Science >> Wetenschap >  >> Fysica

Hoe werken bochtkogels, cutters, zinkers en veegmachines?

Curveballen

Curveballs worden gegooid met een topspin, waardoor de bal naar beneden buigt terwijl deze door de lucht reist. Het Magnus-effect is de aerodynamische kracht die ervoor zorgt dat de curveball kromt. Het Magnus-effect ontstaat wanneer een draaiend voorwerp door een vloeistof beweegt. Het draaiende object creëert een gebied met lage druk aan de ene kant van het object en een gebied met hoge druk aan de andere kant van het object. Door het drukverschil ontstaat er een kracht die het voorwerp in de richting van het lagedrukgebied duwt.

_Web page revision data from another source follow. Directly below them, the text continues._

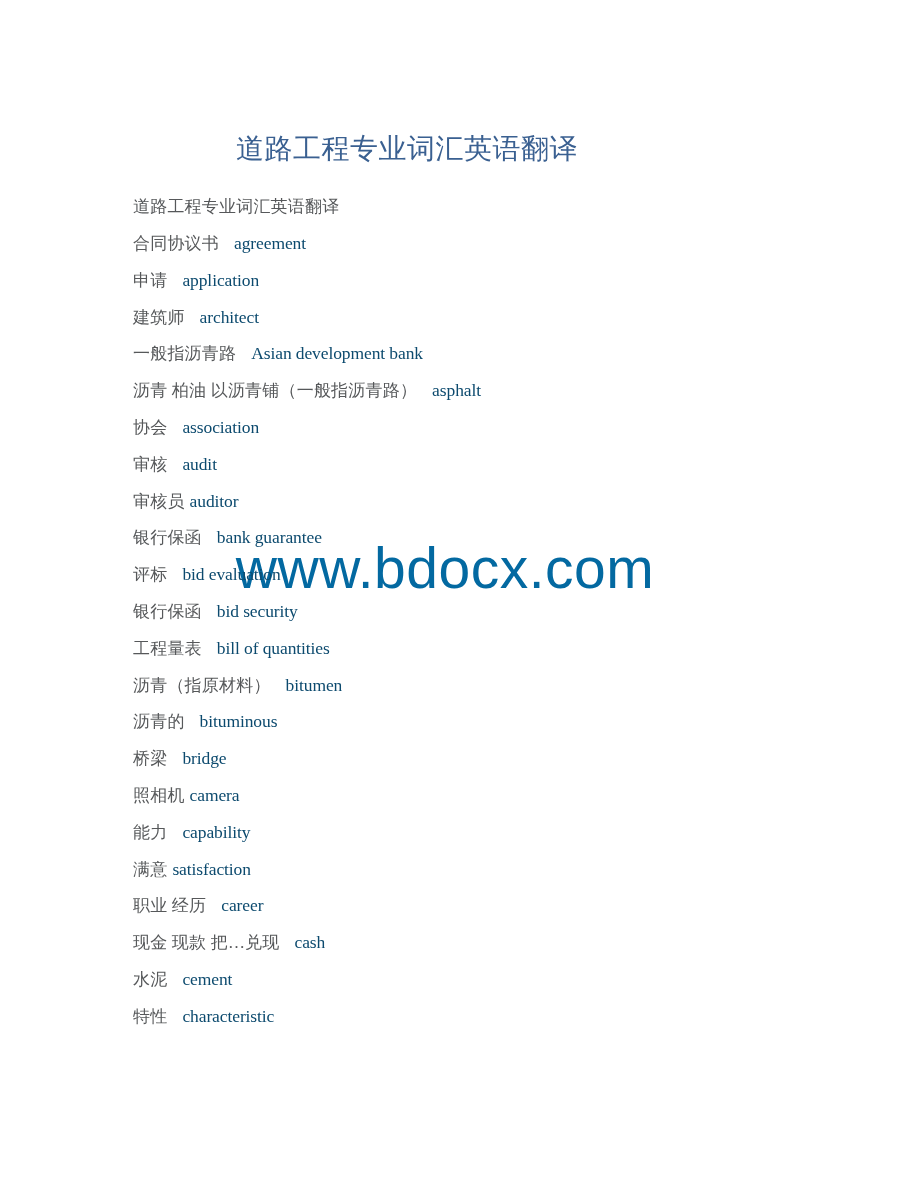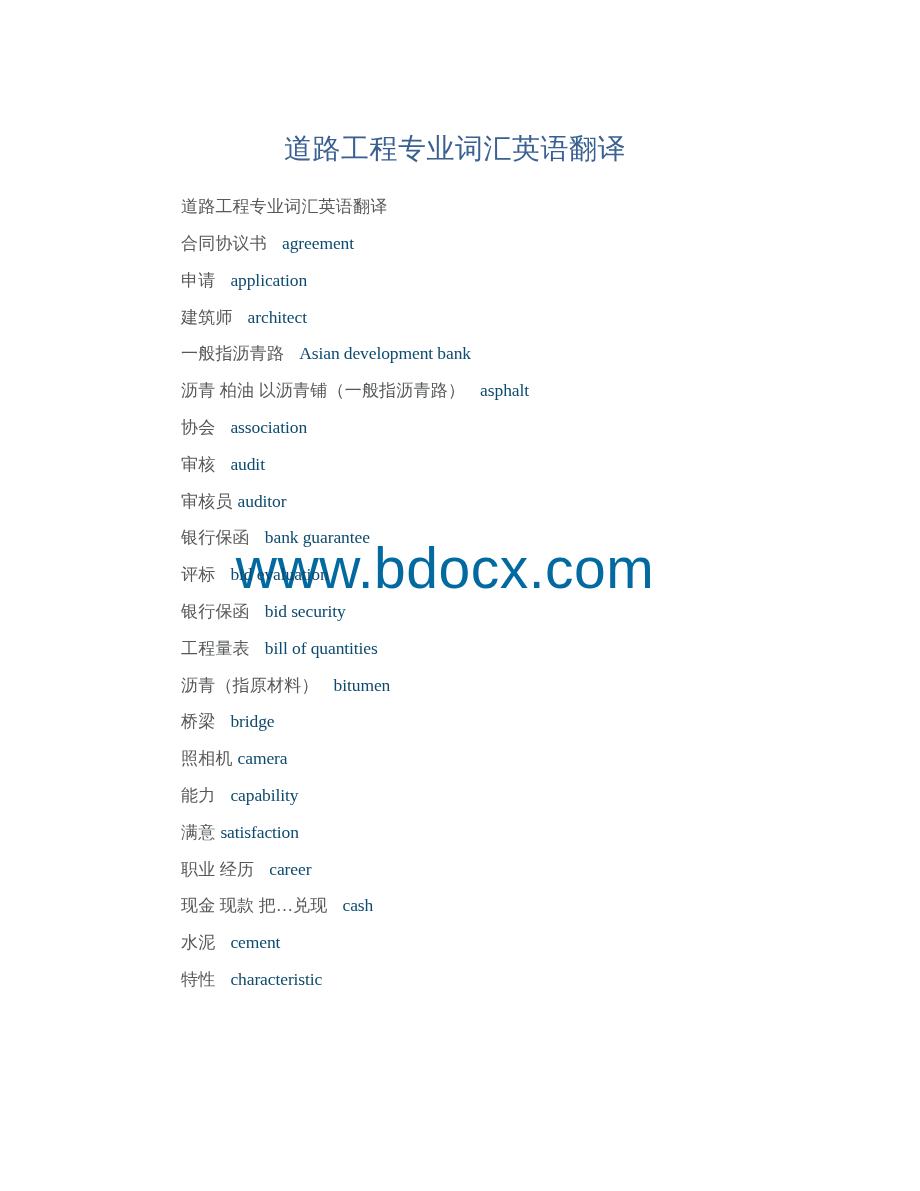--- a/index.html
+++ b/index.html
@@ -50,7 +50,6 @@
     padding-left: 133px;
     padding-right: 120px;
     padding-top: 131px;
-    margin-left: 48px;
   }
 
   .doc-title {

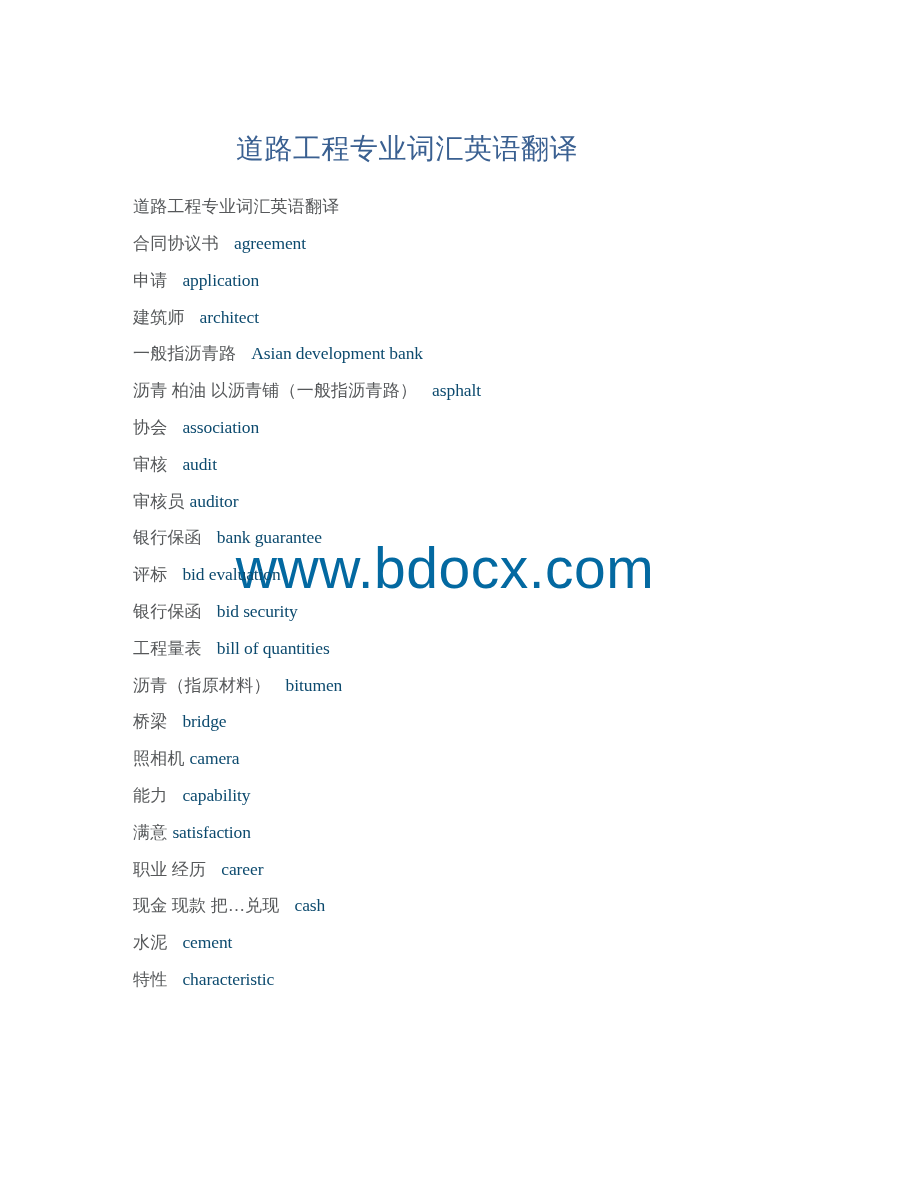--- a/index.html
+++ b/index.html
@@ -174,6 +174,9 @@
         <span class="cn">沥青（指原材料）</span><span class="gap-wide"></span><span class="en">bitumen</span>
       </p>
 
+      <p class="term-line">
+        <span class="cn">沥青的</span><span class="gap-wide"></span><span class="en">bituminous</span>
+      </p>
 
 
       <p class="term-line">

In het geval van een curveball creëert de topspin een gebied met lage druk aan de bovenkant van de bal en een gebied met hoge druk aan de onderkant van de bal. Het drukverschil creëert een kracht die de bal naar beneden duwt.

Snijders

Cutters worden gegooid met een zijwaartse draai, waardoor de bal in de tegenovergestelde richting van de draai buigt. Het Magnus-effect zorgt er ook voor dat frezen krommen. De zijwaartse draaiing van de snijder creëert echter een gebied met lage druk op de zijkant van de bal die naar voren beweegt en een gebied met hoge druk op de zijkant van de bal die naar achteren beweegt. Het drukverschil creëert een kracht die de bal in de tegenovergestelde richting van de spin duwt.

Zinkers

Sinkers worden gegooid met een neerwaartse draai, waardoor de bal valt terwijl deze door de lucht reist. Het Magnus-effect zorgt er ook voor dat zinkers vallen. De neerwaartse draaiing van het zinklood creëert echter een gebied met lage druk op de onderkant van de bal en een gebied met hoge druk op de bovenkant van de bal. Het drukverschil creëert een kracht die de bal naar beneden duwt.

Veegmachines

Sweepers worden gegooid met een combinatie van topspin en zijwaartse spin. De topspin zorgt ervoor dat de bal naar beneden buigt, terwijl de zijwaartse spin ervoor zorgt dat de bal in de tegenovergestelde richting van de spin buigt. Het Magnus-effect zorgt ervoor dat veegmachines krommen. De combinatie van topspin en zijwaartse spin creëert een gebied met lage druk op de bovenkant en zijkant van de bal die naar voren beweegt en een gebied met hoge druk op de onderkant en zijkant van de bal die naar achteren beweegt. Het drukverschil creëert een kracht die de bal naar beneden en in de tegenovergestelde richting van de draai duwt.